In der Tat könnte der neue Treffpunkt an der Abteistraße, die seitens der Stadt nun auch endgültig für die Durchfahrt gesperrt worden ist, der Oberstadt und dem Museum einen Schub geben. Denn noch hakt es dort oft an der Passantenfrequenz. Das sagt etwa auch Georg Walendy, Geschäftsführer von Alberto, dessen neuer "Concept Store" an der oberen Hindenburgstraße aber dessen ungeachtet sämtliche Erwartungen übertroffen habe.
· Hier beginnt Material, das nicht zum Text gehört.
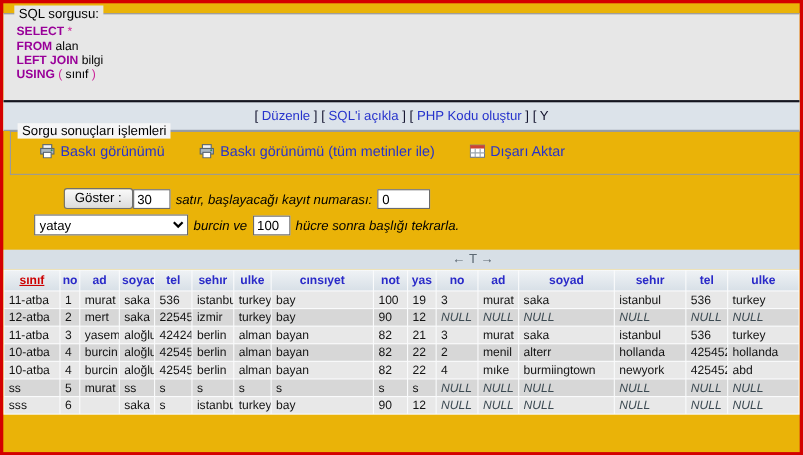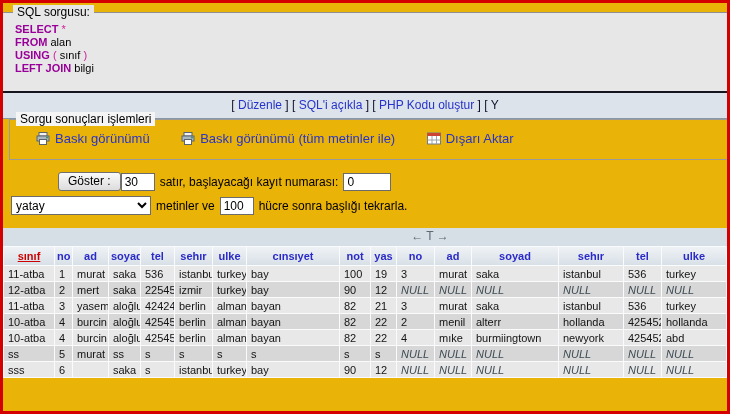--- a/index.html
+++ b/index.html
@@ -60,22 +60,22 @@
     background: #f5f5f6; padding: 0 4px;
     font-size: 12px; color: #000;
   }
   .ops-link { color: #2633cc; text-decoration: none; font-size: 13px; margin-right: 27px; white-space: nowrap; }
   .ops-link .ico { display: inline-block; vertical-align: -2px; margin-right: 5px; }
 
   
   .options-form { padding: 12px 0 8px; font-size: 12px; color: #000; }
   .form-row { display: flex; align-items: center; margin-bottom: 5px; }
   .form-row1 { margin-left: 55px; }
-  .form-row2 { margin-left: 8px; }
-  .form-row label, .form-row span { margin: 0 5px; white-space: nowrap; }
+  .form-row2 { margin-left: 28px; }
+  .form-row label, .form-row span { margin: 0 5px; white-space: nowrap; font-style: italic; }
   .btn {
     font-size: 12px; font-family: inherit;
     padding: 1px 9px 2px;
     background: linear-gradient(#fafafa, #dcdcdc);
     border: 1px solid #707070; border-radius: 3px;
     color: #000;
   }
   .txt {
     font-size: 12px; font-family: inherit;
     border: 1px solid #6b6b6b;
@@ -121,22 +121,22 @@
 <body>
 
 <div class="page">
 
   <div class="top-block">
     <div class="fieldset-sql">
       <span class="legend">SQL sorgusu:</span>
       <div>
           <div class="sql-line"><span class="tok-kw">SELECT </span><span class="tok-punct">*</span></div>
           <div class="sql-line"><span class="tok-kw">FROM </span><span class="tok-id">alan</span></div>
+          <div class="sql-line"><span class="tok-kw">LEFT JOIN </span><span class="tok-id">bilgi</span></div>
           <div class="sql-line"><span class="tok-kw">USING </span><span class="tok-punct">( </span><span class="tok-id">sınıf</span><span class="tok-punct"> )</span></div>
-          <div class="sql-line"><span class="tok-kw">LEFT JOIN </span><span class="tok-id">bilgi</span></div>
         </div>
     </div>
     <div class="links-bar">
       <span><span class="bracket">[ </span><a href="#">Düzenle</a><span class="bracket"> ] </span><span class="bracket">[ </span><a href="#">SQL'i açıkla</a><span class="bracket"> ] </span><span class="bracket">[ </span><a href="#">PHP Kodu oluştur</a><span class="bracket"> ] </span><span class="bracket">[ Y</span></span>
     </div>
   </div>
 
   <div class="lower">
 
     <div class="fieldset-ops">
@@ -166,21 +166,21 @@
       <div class="form-row form-row1">
         <button class="btn" type="button">Göster :</button>
         <input class="txt w32" value="30" style="">
         <span>satır, başlayacağı kayıt numarası:</span>
         <input class="txt w48" value="0" style="">
       </div>
       <div class="form-row form-row2">
         <select class="mode-select">
           <option>yatay</option>
         </select>
-        <span>metinler ve</span>
+        <span>burcin ve</span>
         <input class="txt w32" value="100" style="">
         <span>hücre sonra başlığı tekrarla.</span>
       </div>
     </form>
 
     <div class="nav-bar">
       <span>← T →</span>
     </div>
 
     <table class="results">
Der Standort in der absoluten Mitte Gladbachs biete "Riesenchancen für mittelständische Einzelhändler, denn kaum einer weiß, wie niedrig die Mieten dort sind". Das Modeunternehmen werde dort durchhalten, "bis Sie da oben gebaut haben, dann haben wir eine 1a-Lage", sagte Walendy diese Woche zu OB Hans Wilhelm Reiners und Wirtschaftsförderer Ulrich Schückhaus bei der Messe "MG zieht an". Er sprach damit den Durchstich von der Hindenburgstraße zum Museum an, dessen Planungen mittlerweile konkreter geworden sind. Und auch der Umzug der Postbank in die frühere New-Yorker-Filiale weckt Hoffnungen hinsichtlich einer weiteren Belebung der Oberstadt.